YOUR OBJECTIVE >>
Please repeat only the lines below starting at the line that holds "MaliVai Washington | Serve Rating: 265.7" and ending at the line that holds "Avg | allowance: 280.04 -> 280.07", exactly, with both of those lines included and every picture omitted.

TASK DATA >>
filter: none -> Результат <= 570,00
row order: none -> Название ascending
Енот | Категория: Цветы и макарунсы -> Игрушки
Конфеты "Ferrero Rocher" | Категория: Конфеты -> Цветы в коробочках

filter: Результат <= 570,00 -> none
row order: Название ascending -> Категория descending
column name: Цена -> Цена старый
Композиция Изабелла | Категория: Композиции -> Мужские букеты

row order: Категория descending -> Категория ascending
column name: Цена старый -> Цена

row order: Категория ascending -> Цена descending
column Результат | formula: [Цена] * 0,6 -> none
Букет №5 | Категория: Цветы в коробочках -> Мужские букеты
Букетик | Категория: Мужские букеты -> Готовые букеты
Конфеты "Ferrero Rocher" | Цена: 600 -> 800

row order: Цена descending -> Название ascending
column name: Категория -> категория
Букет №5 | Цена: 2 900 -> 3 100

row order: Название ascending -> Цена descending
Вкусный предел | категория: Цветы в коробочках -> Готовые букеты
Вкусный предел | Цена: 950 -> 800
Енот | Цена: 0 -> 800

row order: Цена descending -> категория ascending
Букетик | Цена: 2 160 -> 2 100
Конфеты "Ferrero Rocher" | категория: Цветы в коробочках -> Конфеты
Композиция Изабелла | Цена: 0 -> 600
--
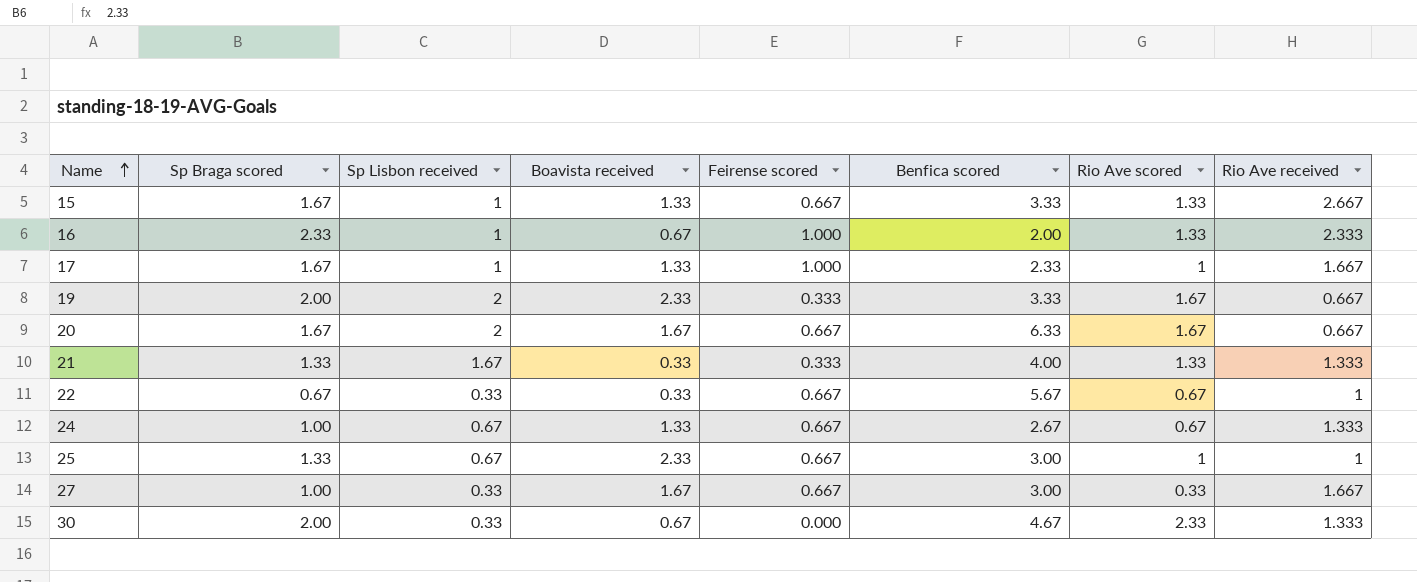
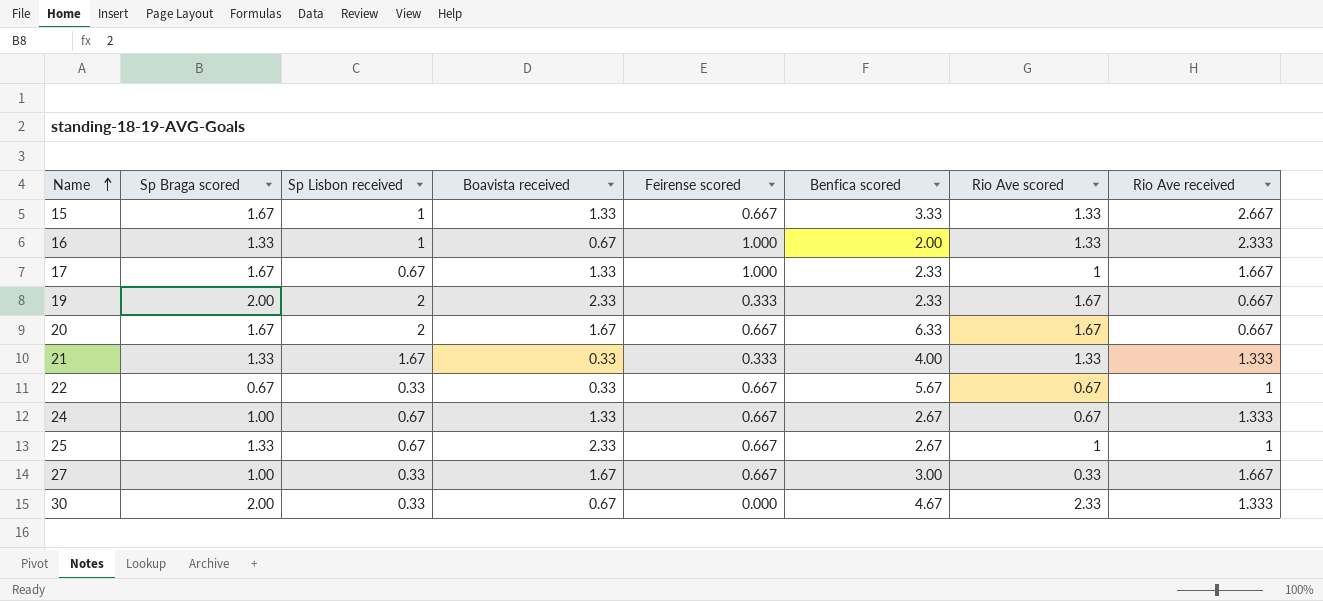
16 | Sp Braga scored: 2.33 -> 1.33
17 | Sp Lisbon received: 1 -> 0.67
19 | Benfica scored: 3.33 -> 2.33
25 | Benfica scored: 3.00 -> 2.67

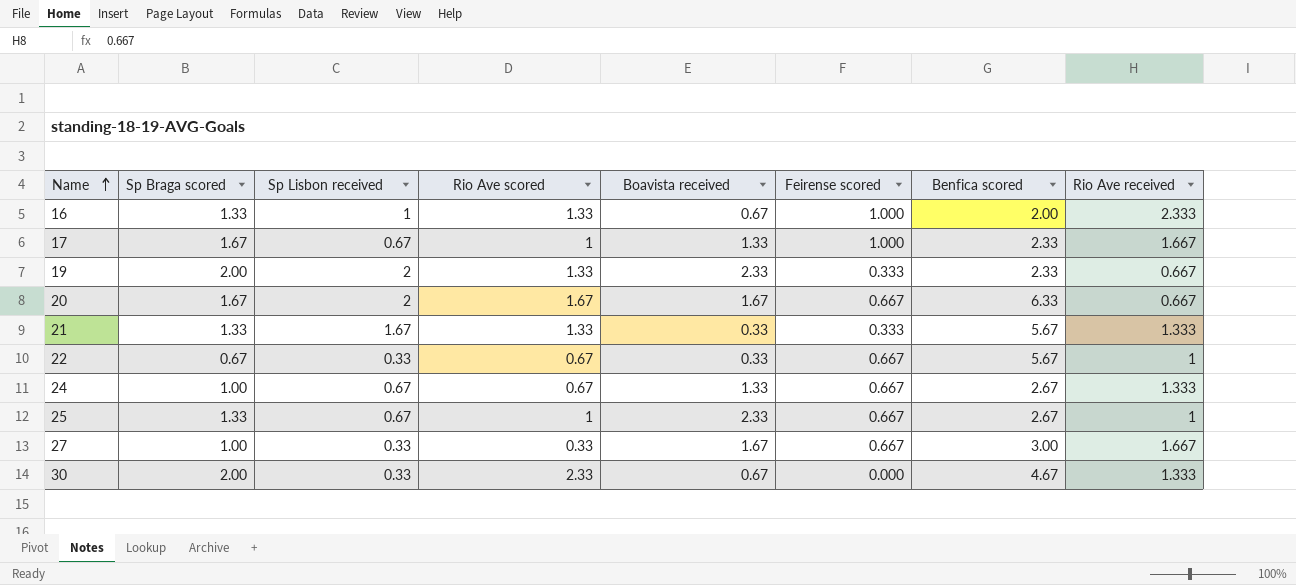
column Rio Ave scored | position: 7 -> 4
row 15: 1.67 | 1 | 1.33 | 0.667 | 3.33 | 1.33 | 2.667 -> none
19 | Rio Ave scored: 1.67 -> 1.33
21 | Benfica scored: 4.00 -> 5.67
--
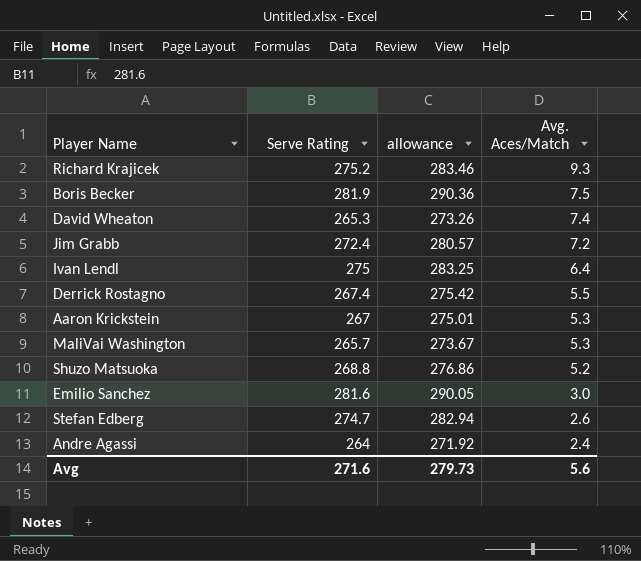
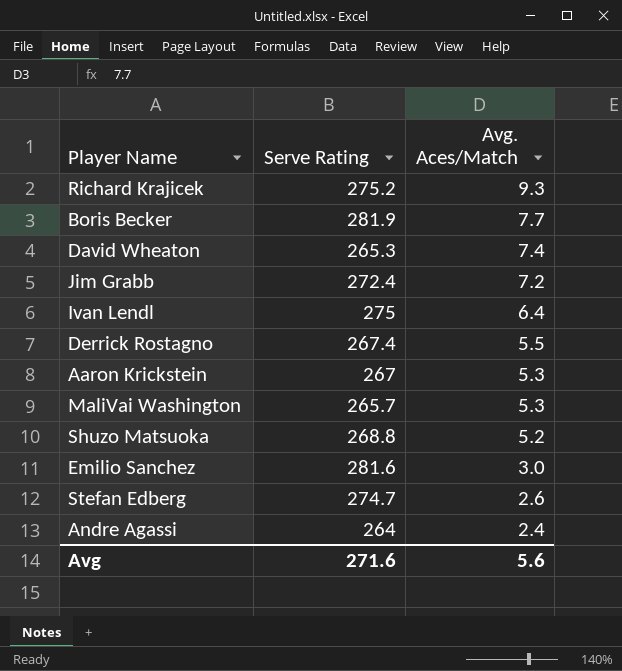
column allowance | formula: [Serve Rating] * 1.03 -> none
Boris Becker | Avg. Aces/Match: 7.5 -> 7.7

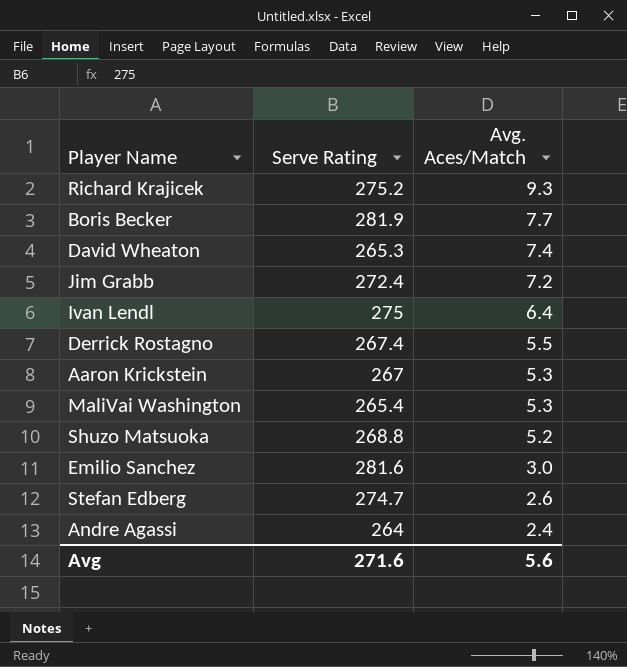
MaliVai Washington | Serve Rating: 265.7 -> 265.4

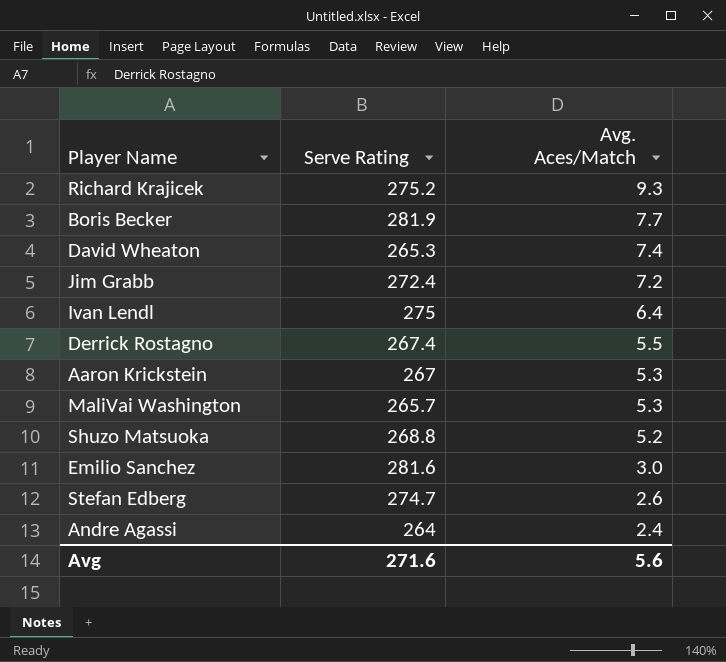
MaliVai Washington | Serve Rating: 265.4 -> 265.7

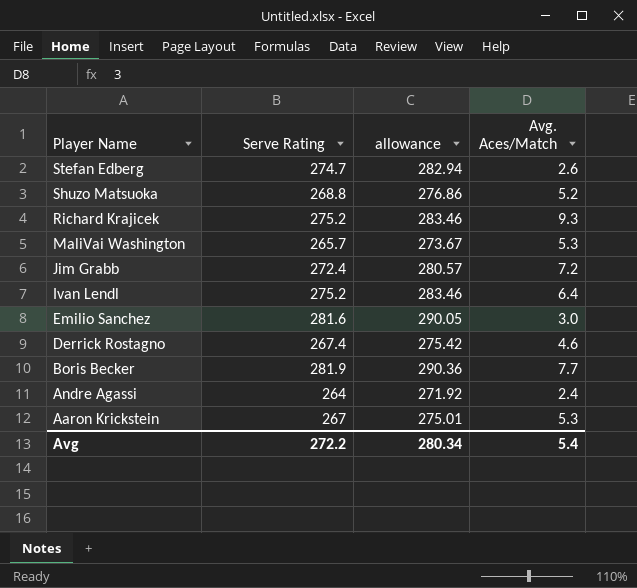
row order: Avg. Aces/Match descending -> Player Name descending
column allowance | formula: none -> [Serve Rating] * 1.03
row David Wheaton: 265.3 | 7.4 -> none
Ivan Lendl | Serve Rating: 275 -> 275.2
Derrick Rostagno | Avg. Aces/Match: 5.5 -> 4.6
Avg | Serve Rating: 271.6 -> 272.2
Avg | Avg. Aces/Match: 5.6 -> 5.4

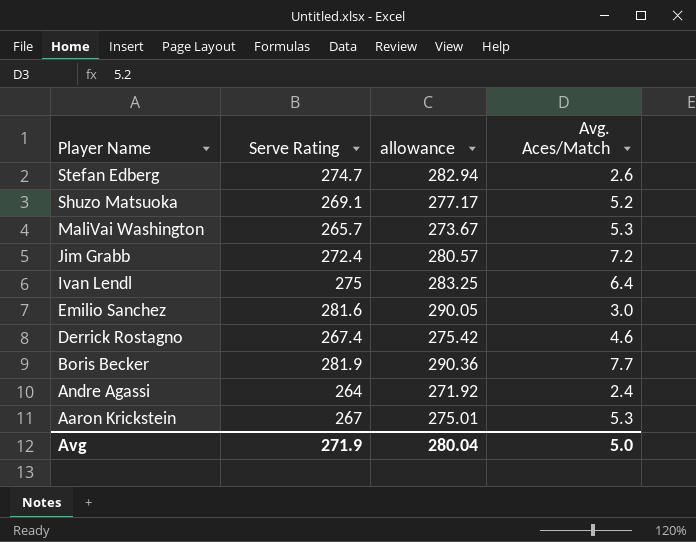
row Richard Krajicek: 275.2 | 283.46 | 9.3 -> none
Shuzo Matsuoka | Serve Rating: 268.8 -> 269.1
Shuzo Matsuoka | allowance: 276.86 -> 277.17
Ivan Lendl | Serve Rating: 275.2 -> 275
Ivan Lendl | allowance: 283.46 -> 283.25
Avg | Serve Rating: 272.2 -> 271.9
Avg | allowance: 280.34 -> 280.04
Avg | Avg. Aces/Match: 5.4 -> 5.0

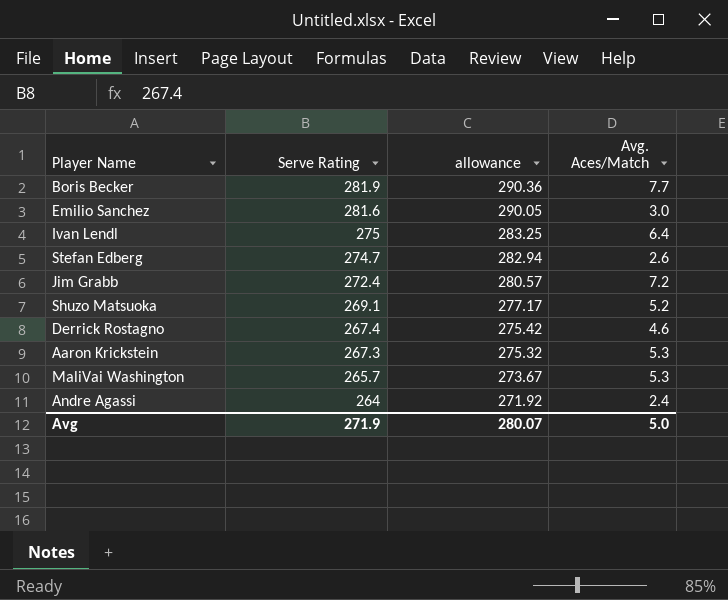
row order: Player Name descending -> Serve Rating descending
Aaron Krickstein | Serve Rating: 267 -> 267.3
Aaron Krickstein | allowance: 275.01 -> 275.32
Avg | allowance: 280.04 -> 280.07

TASK OUTPUT >>
MaliVai Washington | Serve Rating: 265.7 -> 265.4

MaliVai Washington | Serve Rating: 265.4 -> 265.7

row order: Avg. Aces/Match descending -> Player Name descending
column allowance | formula: none -> [Serve Rating] * 1.03
row David Wheaton: 265.3 | 7.4 -> none
Ivan Lendl | Serve Rating: 275 -> 275.2
Derrick Rostagno | Avg. Aces/Match: 5.5 -> 4.6
Avg | Serve Rating: 271.6 -> 272.2
Avg | Avg. Aces/Match: 5.6 -> 5.4

row Richard Krajicek: 275.2 | 283.46 | 9.3 -> none
Shuzo Matsuoka | Serve Rating: 268.8 -> 269.1
Shuzo Matsuoka | allowance: 276.86 -> 277.17
Ivan Lendl | Serve Rating: 275.2 -> 275
Ivan Lendl | allowance: 283.46 -> 283.25
Avg | Serve Rating: 272.2 -> 271.9
Avg | allowance: 280.34 -> 280.04
Avg | Avg. Aces/Match: 5.4 -> 5.0

row order: Player Name descending -> Serve Rating descending
Aaron Krickstein | Serve Rating: 267 -> 267.3
Aaron Krickstein | allowance: 275.01 -> 275.32
Avg | allowance: 280.04 -> 280.07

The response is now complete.